What follows is the latest from Mary. As she mentions at the end, she can send questions to Kenya easily, so if you, or any kids you work with, want to be use that connection, please do so — email pen pals.

Because our day at Jackson’s village was busy with planned events—dancing, watching a cow bled to make their tribal drink of coagulated blood and milk, drinking chai, and so on, I didn’t interview his wife, Susan Nekwama.  So I e-mailed Susan questions. Although her way of life is very different, many answers sounded much like those a U.S. mother with a one-year-old would send. Below are a few:

1. Please tell how you get water. 
Usually I get water in the evening together with other women in the village. We go down to the river 1 km from our house. I carry water using a plastic container about 20 litres, enough for cooking overnight and early next morning. I wash Mereso and clothes at the same time.
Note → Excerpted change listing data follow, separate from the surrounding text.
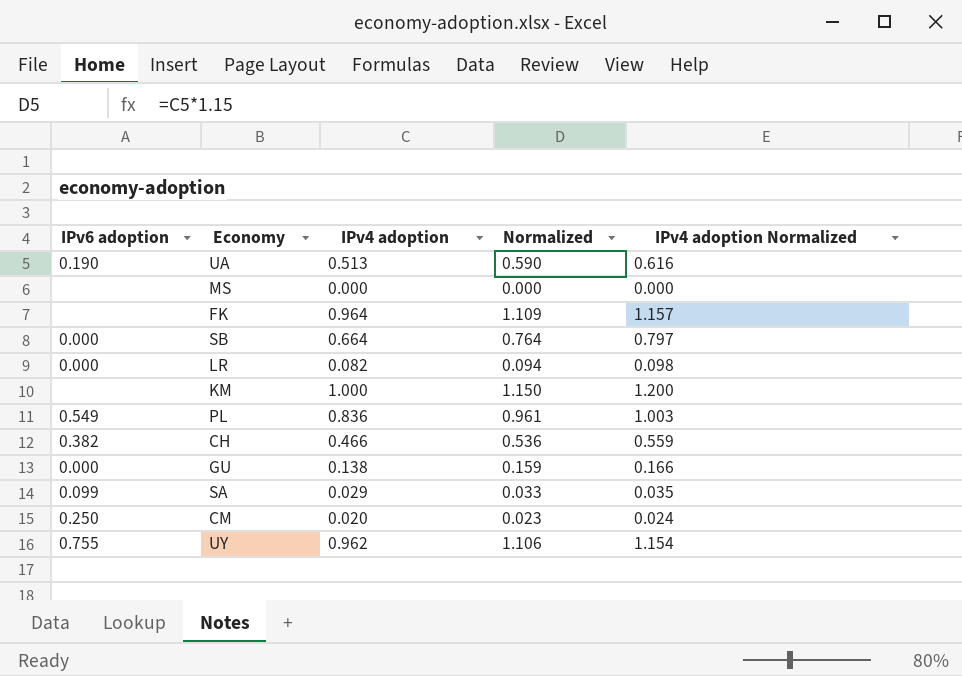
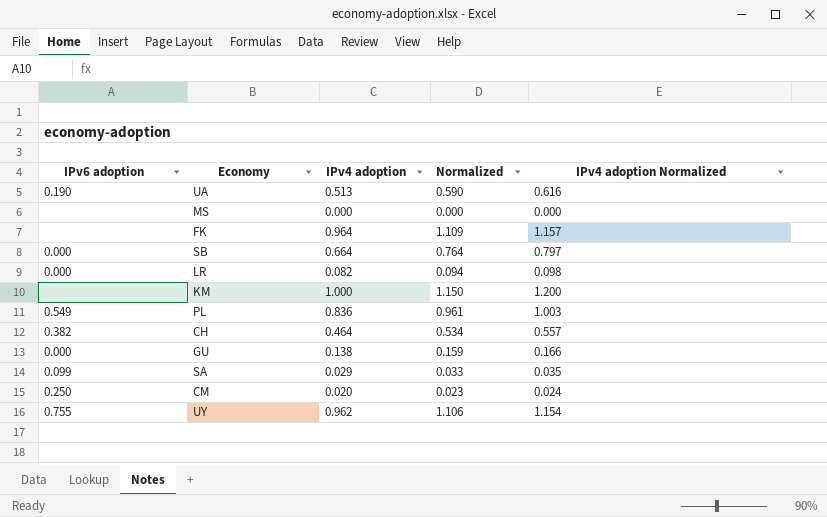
CH | IPv4 adoption: 0.466 -> 0.464
CH | Normalized: 0.536 -> 0.534
CH | IPv4 adoption Normalized: 0.559 -> 0.557

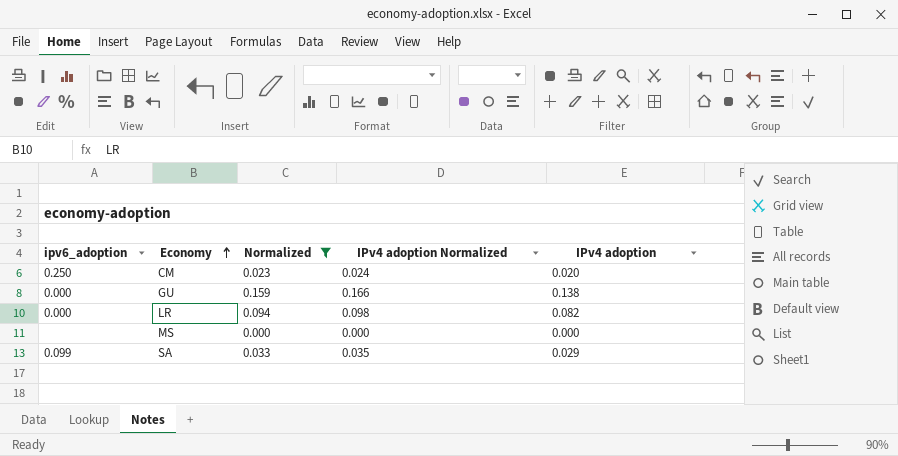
filter: none -> Normalized <= 0.159
row order: none -> Economy ascending
column name: IPv6 adoption -> ipv6_adoption
column IPv4 adoption | position: 3 -> 5

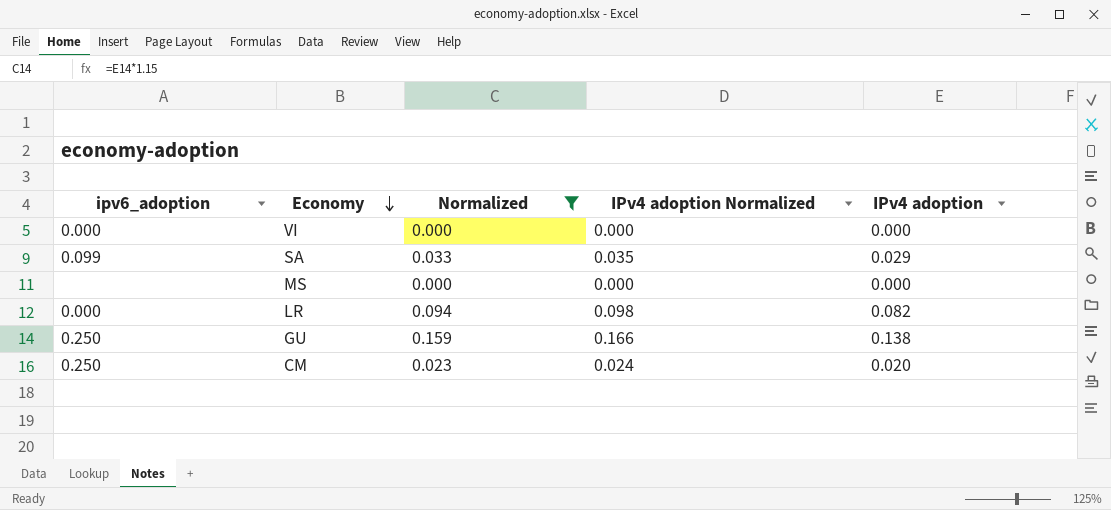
row order: Economy ascending -> Economy descending
row VI: none -> 0.000 | 0.000 | 0.000 | 0.000
GU | ipv6_adoption: 0.000 -> 0.250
2. What are common illnesses that you deal with in village? How are they treated?
Mostly colds and malaria. We take medicinal herbs first, in case they don’t work we visit Aitong Health Centre. Most of the times herbs work well.
3. What illnesses do adults fear?
The most feared is HIV/AIDS. No cure.
4. What is different when Jackson is home?
I get strong and motivated when my beloved husband is close.
5. What do you worry about?
Jackson is spending much to help brothers and sisters go to school and other family needs. He also needs to save for Mereso and others but it is hard to do so. I am worried because we have not saved anything yet.
6. Do you have any dreams about what you’d like to do, like learn another language or become good at something you’ve never tried?
I speak Maa and Swahili. Jackson teaches me to speak some English words. Maybe I would like to start some business when Jackson gets enough funds for capital.
Remember–Jackson and Susan will answer your questions.